So we can maybe reference the poems we shared. We both shared one by Mary Oliver, again a pretty amazing poet and writer who died, I think, last year. And then you shared one by Rupi Kaur. So I’m wondering if you want to talk a little bit about why you shared those poems with me.
Alaja: The first one by Mary Oliver, “When Death Comes” is what it’s called. After the COVID-19 crisis and, not after, but during the very beginning of this three months of very long quarantine before I could get back into the studio because Oregon mandates are a little bit different, I started choreographing in masks this piece for my teenagers here in Oregon that I work with, and I made a piece called Between Life and Death signified from all that’s happening in the world and all the life experience I was going through with grief. I recently reset it on an intimate group of teenagers, less than what I had this summer. And I worked with two bodies of language: “When Death Comes” by Mary Oliver and then this book Lessons from the Dying by Rodney Smith, and basically used those two things to create movement and create phrase work and get into sensation.
One thing I really think that poetry holds is a movement with the five senses. It has full-body experience, and I’m wondering if it’s the same for you actually. Does it have the potential or do you believe that it’s a full-body experience just the way that movement is? You often say that in dance training that no matter how small it is, it is a full-body experience. I think that poetry can bring the same thing, and wondering what your insight is with that with creating movement as well.
Maurya: I’m such a fan of sensation in movement, and I feel like that’s again how we feed ourselves as movers. It has to be deeply and pleasurably embodied, and me I find that with sensation. It’s interesting, I haven’t thought about poetry in terms of a physical sensation. That’s interesting.

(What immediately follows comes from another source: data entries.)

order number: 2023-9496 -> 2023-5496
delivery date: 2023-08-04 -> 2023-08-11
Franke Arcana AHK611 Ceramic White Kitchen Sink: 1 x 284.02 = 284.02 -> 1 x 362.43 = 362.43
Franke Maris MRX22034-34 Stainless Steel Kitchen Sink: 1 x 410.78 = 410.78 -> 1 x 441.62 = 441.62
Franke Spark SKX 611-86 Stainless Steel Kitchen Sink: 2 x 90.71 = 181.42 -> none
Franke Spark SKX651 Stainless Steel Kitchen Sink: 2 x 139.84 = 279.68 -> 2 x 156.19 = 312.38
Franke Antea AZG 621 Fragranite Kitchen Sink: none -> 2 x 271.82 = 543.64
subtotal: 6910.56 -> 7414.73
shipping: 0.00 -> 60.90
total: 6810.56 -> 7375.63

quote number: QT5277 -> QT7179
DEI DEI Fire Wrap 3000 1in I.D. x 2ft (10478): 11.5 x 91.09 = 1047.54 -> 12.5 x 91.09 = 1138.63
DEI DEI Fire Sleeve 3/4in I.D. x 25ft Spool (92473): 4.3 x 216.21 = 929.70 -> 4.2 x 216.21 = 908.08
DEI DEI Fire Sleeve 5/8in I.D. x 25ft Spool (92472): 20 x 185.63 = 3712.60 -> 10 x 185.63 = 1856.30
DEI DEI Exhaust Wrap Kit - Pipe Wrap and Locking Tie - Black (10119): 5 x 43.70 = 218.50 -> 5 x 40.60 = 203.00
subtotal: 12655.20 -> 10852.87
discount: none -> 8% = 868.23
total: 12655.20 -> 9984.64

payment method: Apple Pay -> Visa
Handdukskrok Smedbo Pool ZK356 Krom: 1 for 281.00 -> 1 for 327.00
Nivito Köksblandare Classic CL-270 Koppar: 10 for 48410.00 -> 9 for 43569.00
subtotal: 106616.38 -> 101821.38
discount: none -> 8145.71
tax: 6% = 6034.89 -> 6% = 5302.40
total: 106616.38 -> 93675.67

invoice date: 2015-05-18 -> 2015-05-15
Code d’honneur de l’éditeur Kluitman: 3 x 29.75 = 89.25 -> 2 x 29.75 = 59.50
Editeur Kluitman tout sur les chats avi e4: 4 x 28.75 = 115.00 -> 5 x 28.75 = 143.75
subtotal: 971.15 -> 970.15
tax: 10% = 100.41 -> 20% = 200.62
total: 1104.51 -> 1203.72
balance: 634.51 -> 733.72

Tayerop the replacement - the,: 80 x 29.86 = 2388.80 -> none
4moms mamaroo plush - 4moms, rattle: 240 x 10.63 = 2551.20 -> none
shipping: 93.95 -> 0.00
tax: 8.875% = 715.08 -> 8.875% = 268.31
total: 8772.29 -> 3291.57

So when I use language as sort of an infrastructure for movement, I started doing that because when I started choreographing, I was pretty severely injured and wasn’t able to just sort of move. And so I relied on language, which has been something that I’ve loved ever since I was little, as a pretty literal transcription of “this is a word, or this is a phrase, or this is an idea, and this is how I’m going to manifest it in my body.” I also don’t necessarily trust my body to do interesting movement [Alaja laughs]. Because we all have our habits and our defaults and I feel like my go-tos aren’t necessarily going to be interesting or sustainable for a piece. So I use language to get me out of my habits and my predilections, and I feel like it’s been really good at forcing me to create new language in my body. I continually rely on that. I mean I just made a piece for a school in Berkeley, and I also really relied on a piece of text at least to start me in a direction. It’s been invaluable, and I feel like it’s a piece that I use consistently, whether it’s really literal or it’s more imagistic, in terms of that transcription. I’m curious to hear more about you: the sense of sensation with language.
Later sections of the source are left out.